Выбрать главу

Мой последний приход в Безбожный переулок имел место сразу после смерти БШ. Я работала тогда собкором по культуре польского издания «Газета Выборча». Услышав печальную новость, я дозвонилась Оле в Париж, узнала подробности их последней поездки и об этом написала. В подъезде же дома Окуджавы я оставила цветы и самодельный плакат: «Польша скорбит по Булату». Прощаться на Ваганьковское кладбище я так и не пошла, поддалась на призыв вдовы. А зря.

ПРИЛОЖЕНИЕ

«МЫ ВСЁ РЕЖЕ ЗАДУМЫВАЕМСЯ О ЧЕСТИ, ЧЕСТНОСТИ, ЧЕЛОВЕЧЕСКОЙ ПОРЯДОЧНОСТИ…»

8 октября в варшавском еженедельнике «Политика» под заглавием «Крик» опубликовано интервью с хорошо известным и любимым в Польше Булатом ОКУДЖАВОЙ. Интервью взяла побывавшая в Москве журналистка Анна ЖЕБРОВСКА.

— Почему вы перестали писать стихи?

— Действительно, я долго не писал стихов, как-то не мог, ничего у меня не выходило… Разумеется, не надо это понимать буквально, так как я, в конце концов, профессионал и мог бы ежедневно писать по пять стихотворений. Плохих стихотворений. Только зачем? В душе я, однако, сожалел об этом и — несмотря на интенсивную работу над романами — уже давно ощущал потребность вернуться к поэзии. Наконец, в прошлом году что-то во мне как бы проснулось, и стихи снова начали появляться. И это меня очень обрадовало, потому что, когда у меня есть готовое стихотворение, я беру гитару и, хоть играть на ней я и не очень-то умею, — за всю жизнь едва научился брать пять аккордов, — подбираю какую-то мелодию. Так возникает песня. В эти последние годы я много раз брал в руки гитару, но никакой мелодии не появлялось — ничего, ну просто ничего… Ну, может, теперь уж пойдёт легче.

Кроме того, я недавно закончил свой уже четвёртый по счёту роман. Он называется «Встреча с Бонапартом», и печатает его журнал «Дружба народов». Вскоре должна также выйти новая книга моих стихов. А в прошлом году я три месяца провёл во Франции и записал там ещё одну, вторую уже долгоиграющую пластинку. Записал я пластинки также в Швеции, Дании, Болгарии, Югославии и ФРГ.

— Когда-то вы записывали свои пластинки и в Польше…

— Первые мои зарубежные успехи связаны как раз с Польшей: именно у вас вышла моя первая долгоиграющая пластинка. Я считаю, что сделана она блестяще, и сравнения с ней не выдерживает ни одна из моих последующих авторских пластинок, изданных за границей.

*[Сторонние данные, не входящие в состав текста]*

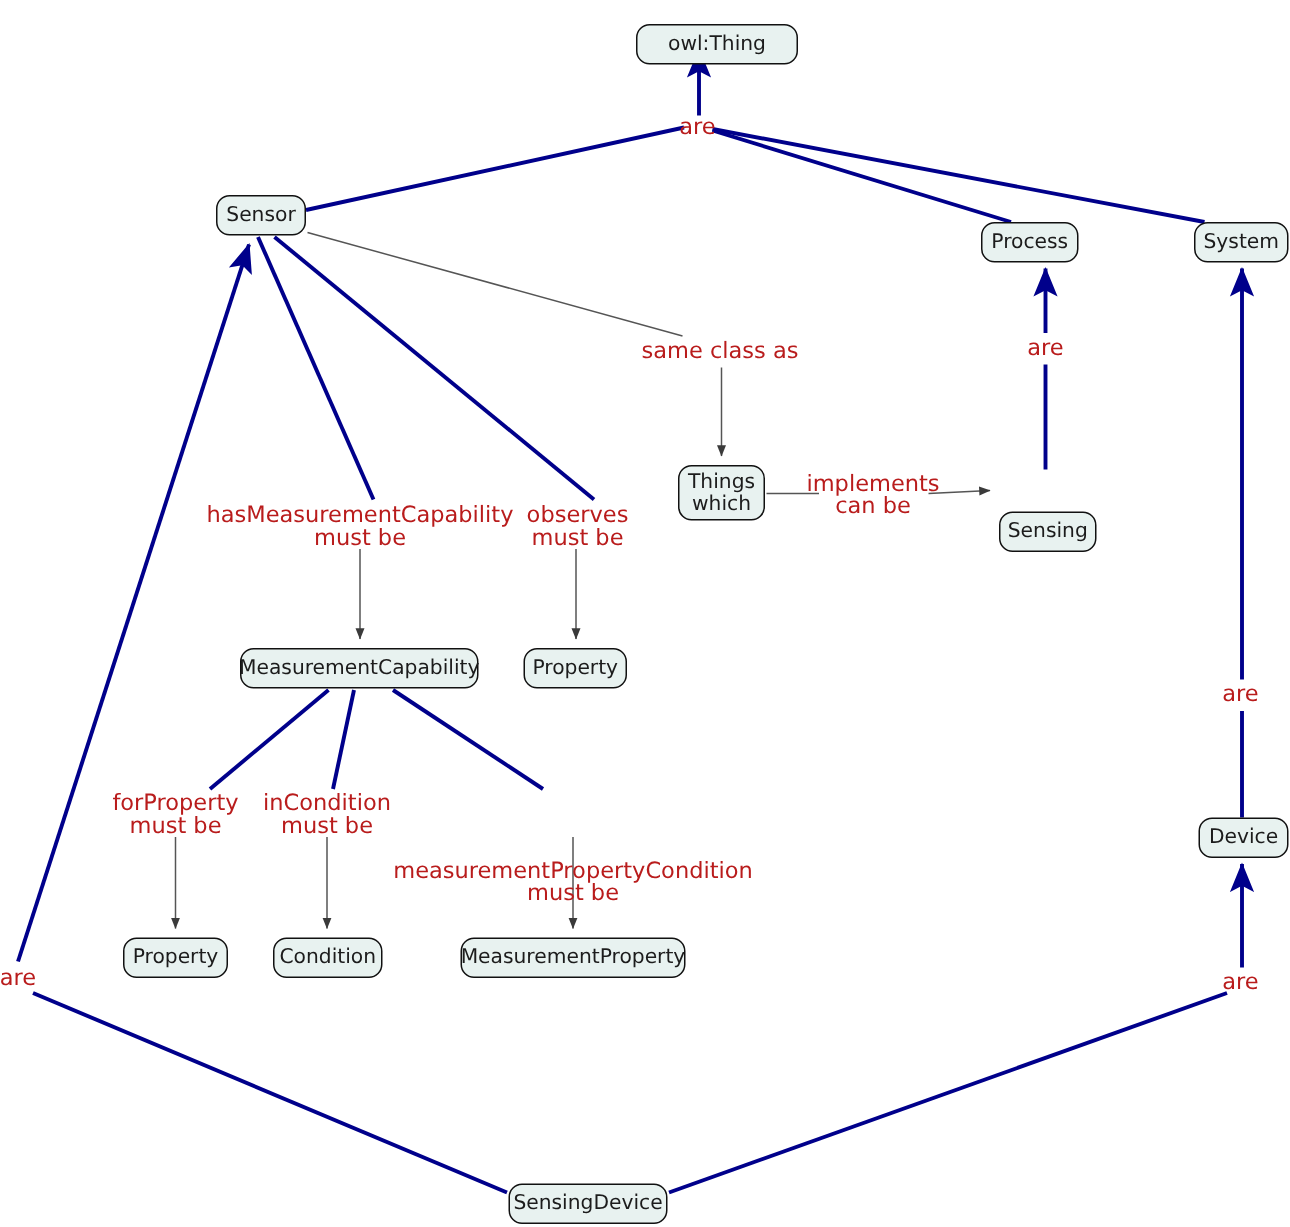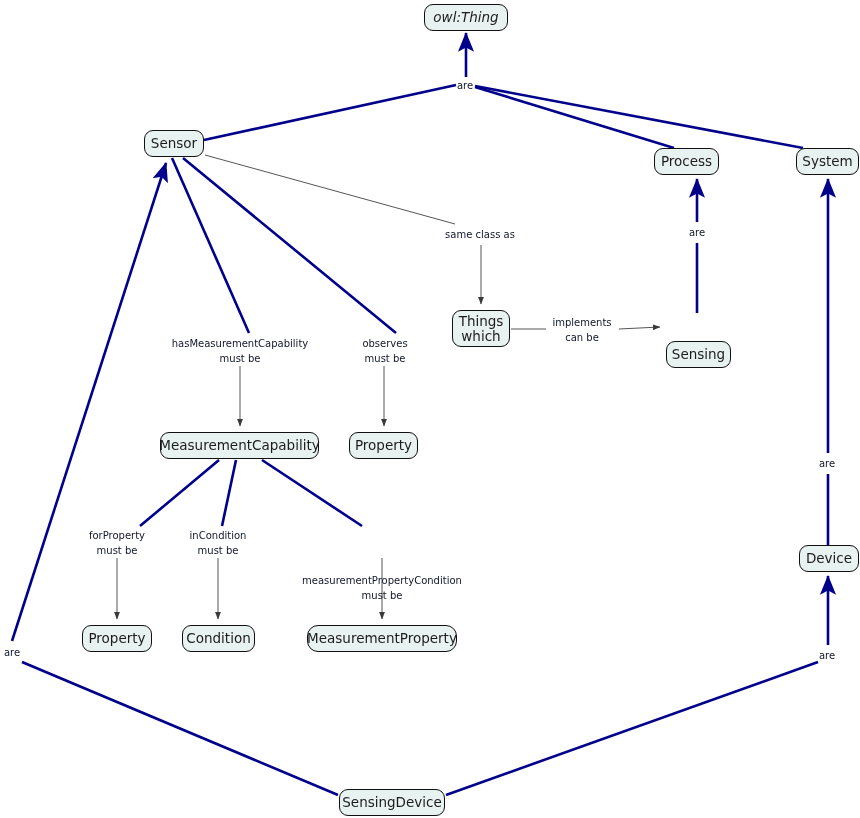--- a/index.html
+++ b/index.html
@@ -108,7 +108,7 @@
     <line x1="12" y1="641" x2="166" y2="163" stroke="#00008b" stroke-width="2.6" marker-end="url(#arrowBlue)"></line>
   </svg>
 
-  <div class="node" style="left:424px; top:4px;   width:84px;  height:27px;font-style:italic;">owl:Thing</div>
+  <div class="node" style="left:424px; top:16px;   width:108px;  height:27px;">owl:Thing</div>
   <div class="node" style="left:144px; top:130px; width:60px;  height:27px;">Sensor</div>
   <div class="node" style="left:654px; top:148px; width:65px;  height:27px;">Process</div>
   <div class="node" style="left:796px; top:148px; width:63px;  height:27px;">System</div>

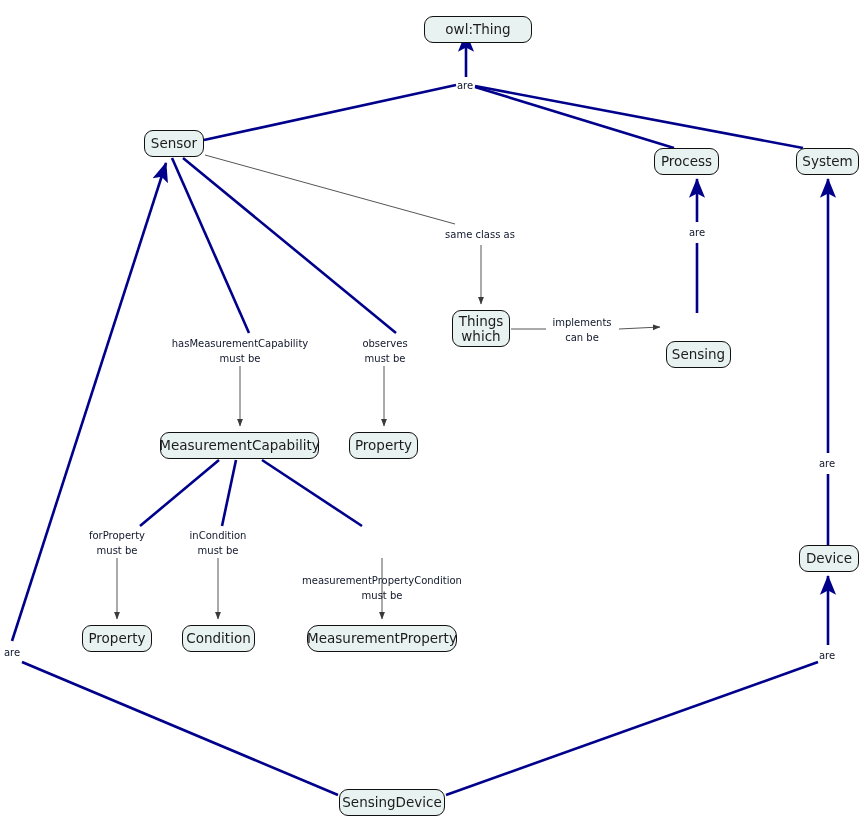--- a/index.html
+++ b/index.html
@@ -42,8 +42,8 @@
   }
   .edge-label {
     position: absolute;
-    color: #0f172a;
-    font-size: 10px;
+    color: #b91c1c;
+    font-size: 15px;
     line-height: 15px;
     text-align: center;
     white-space: pre;

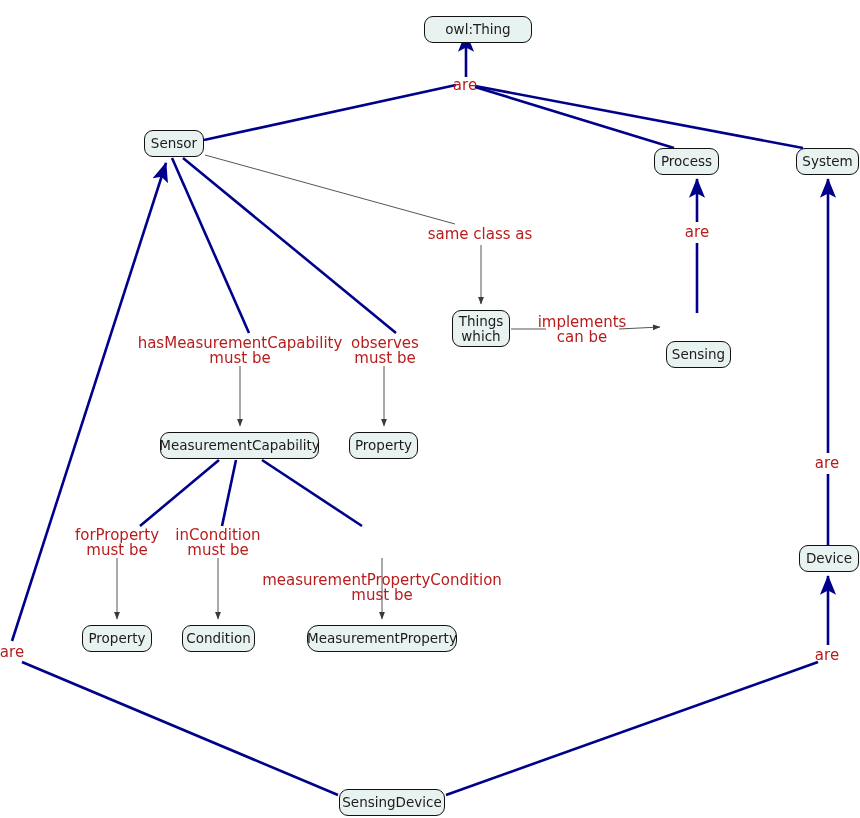--- a/index.html
+++ b/index.html
@@ -120,7 +120,7 @@
   <div class="node" style="left:799px; top:545px; width:60px;  height:27px;">Device</div>
   <div class="node" style="left:82px;  top:625px; width:70px;  height:27px;">Property</div>
   <div class="node" style="left:182px; top:625px; width:73px;  height:27px;">Condition</div>
-  <div class="node" style="left:307px; top:625px; width:150px; height:27px;border-radius:11px;">MeasurementProperty</div>
+  <div class="node" style="left:307px; top:625px; width:150px; height:27px;">MeasurementProperty</div>
   <div class="node" style="left:339px; top:789px; width:106px; height:27px;">SensingDevice</div>
 
   <div class="edge-label" style="left:465px; top:85px;">are</div>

Я до сих пор помню, как я записывал тогда песню «Прощание с Польшей». Всю ночь мы с друзьями просидели в каком-то студенческом клубе в Варшаве, а утром за мной приехала Агнешка Осецка и отвезла меня в «полубессознательном» состоянии в студию. Великолепное это было время, теперь-то я уже наверняка не смог бы повторить подобное безумство.

— В сознании польских читателей и слушателей ваш образ тесно связан со словами именно этой песни: «Когда трубач над Краковом возносится с трубою, хватаюсь я за саблю с надеждою в глазах…»

— Это в каком-то смысле мой программный текст. Польша — моя первая любовь. Это страна с богатой культурой, богатой историей, которая тесно связана с нашей историей и нашей культурой. Это также страна, которой много пришлось страдать, так как в течение веков она была расположена между двумя могущественными и совершенно различными государствами и поэтому, на своё несчастье, играла роль буферного государства. Я люблю Польшу, мне кажется, понимаю её и ощущаю с ней глубокую внутреннюю связь. Это, по-видимому, от-разилось и на моих личных контактах. Поляки как бы почувствовали эту мою симпатию и отплатили мне той же монетой. Ведь не случайно впервые за границей меня начали переводить, издавать и популяризировать именно в Польше. Я был у вас пять раз, у меня в Польше очень много друзей, всем обязательно передайте от меня привет. Вот здесь снимки некоторых из них… (Окуджава указывает на портреты на одной из стен своего кабинета, который весь завешан фотографиями близких ему людей). Я внимательно слежу за событиями и очень глубоко переживаю всё, что касается вашей страны… Нет, я не знаю польского языка, но для меня это никогда не было препятствием. После двух дней пребывания в Польше я уже так вслушался в него, что понимал всё, что говорилось вокруг. И меня тоже все вполне понимали.